Tiger Hill was an extensive feature which extends about 2200 mtrs from West to East and about 1000 mtrs North to South. One company of Pakistan 12 Northern Light Infantry held the whole feature. 18 Grenadiers along with 8 Sikh, which were already in the area, were tasked to capture Tiger Hill on the night of 3/4 July 1999. They were provided a team of the High Altitude Warfare School, adequate artillery, Engineer and other support. The Air Force too engaged Tiger Hill on 2/3 July 1999.
The assault began at 1900 hours on 3 July 1999 with direct and indirect firing by artillery. It was a multi-directional infantry assault. 8 Sikhs provided the firm base and engaged the enemy from obvious approaches as part of a deception plan. 18 Grenadiers moved towards the objective from the South and North East. The weather assisted the battalions in achieving surprise. Lt. Balwan Singh, now Col, led the Ghatak Platoon of 18 Grenadiers on the most difficult, North-Eastern approach. His Platoon made use of the rope to reach the top of the Tiger Hill at 4.30 AM and totally surprised the enemy that had already suffered due to heavy artillery and air attacks. In the ensuring hand-to-hand fight, the enemy lost 10-12 men. 18 Grenadiers suffered six fatalities. Grenadier Yogendar Singh Yadav, who was in the lead on the rope, and wounded badly, earned India’s highest gallantry award of Param Vir Chakra. The Ghatak Platoon with some reinforcements firmed in on the Tiger Hill top, but throughout the day came under enemy fire from the Western Spur. On 4th July GOC 15 Corps rang up Chief at 6 AM to inform him that 18 Grenadiers had reached the Tiger Hill top and heavy fighting was going on. At 7.30 AM, Gen Mohinder Puri confirmed to the Chief that 18 Grenadiers was in full control and the enemy would not be able to dislodge it from the Tiger Hill top. By then the Defence Minister was on his way to Amritsar. When he landed at Amritsar Airport, Chief gave him this exciting news. Army Chief also informed Prime Minister Atal Behari Vajpayee, who was going to address a public meeting in Haryana at 10 AM.

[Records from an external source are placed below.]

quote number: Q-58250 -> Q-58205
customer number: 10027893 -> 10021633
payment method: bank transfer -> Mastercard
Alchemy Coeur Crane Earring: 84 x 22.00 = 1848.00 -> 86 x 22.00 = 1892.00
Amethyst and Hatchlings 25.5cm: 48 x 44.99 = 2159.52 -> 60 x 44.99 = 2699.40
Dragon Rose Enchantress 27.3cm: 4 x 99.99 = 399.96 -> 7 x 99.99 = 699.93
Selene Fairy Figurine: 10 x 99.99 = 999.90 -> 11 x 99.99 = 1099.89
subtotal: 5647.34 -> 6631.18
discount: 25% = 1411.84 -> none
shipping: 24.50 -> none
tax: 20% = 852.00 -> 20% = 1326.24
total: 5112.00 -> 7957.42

July 4, 1999, was an important date because Nawaz Sharif, the Prime Minister of Pakistan, was to meet President Clinton later in the day. Army Chief made sure that the whole world came to know about the capture of Tiger Hill and thus the likely outcome of the Kargil war. It was a hard psychological blow to Pakistan who, on 4th July also denied even the existence of such a feature and labeled the entire operations as a figment of the imagination. Victory in the Battle of Tiger Hill on 4th July was the last straw that broke the camel’s back in Kargil War. In India, a wave of jubilation and relief overtook the mood of the people. This was the greatest victory of the Kargil war. Capture of Tiger Hill was reported across the globe.

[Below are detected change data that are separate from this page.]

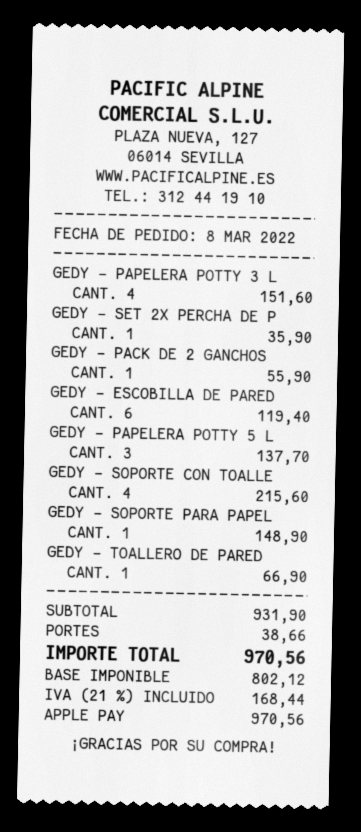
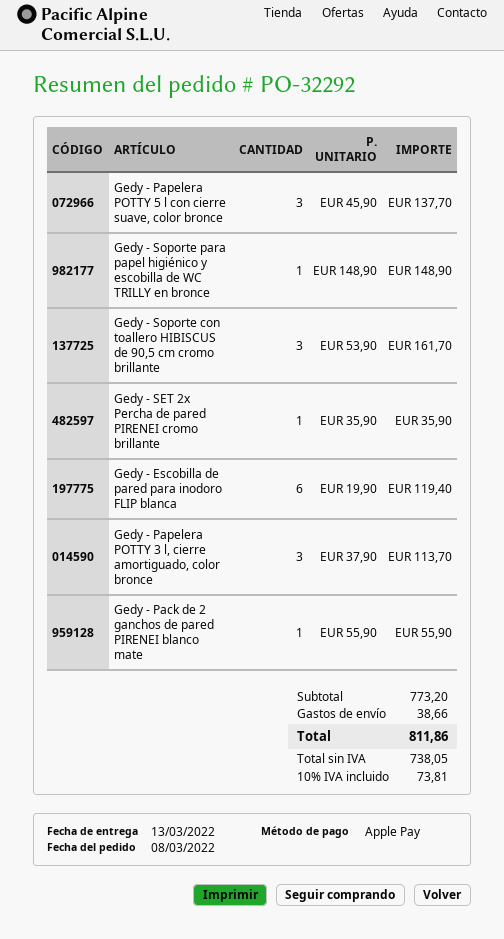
GEDY - PAPELERA POTTY 3 L: 4 for 151.60 -> 3 for 113.70
GEDY - SOPORTE CON TOALLE: 4 for 215.60 -> 3 for 161.70
GEDY - TOALLERO DE PARED: 1 for 66.90 -> none
subtotal: 931.90 -> 773.20
net: 802.12 -> 738.05
tax: 21% = 168.44 -> 10% = 73.81
total: 970.56 -> 811.86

A war is the ultimate test for the armies and their soldiers. Victory is achieved because battles are won. At the cutting edge of every battle, it is the military skills of the troops, camaraderie, regimental spirit, and above all the will power and resolve which determine victory which the Indian Army displayed yet again in Kargil War. Long live the victors of Tololing and Tiger Hill.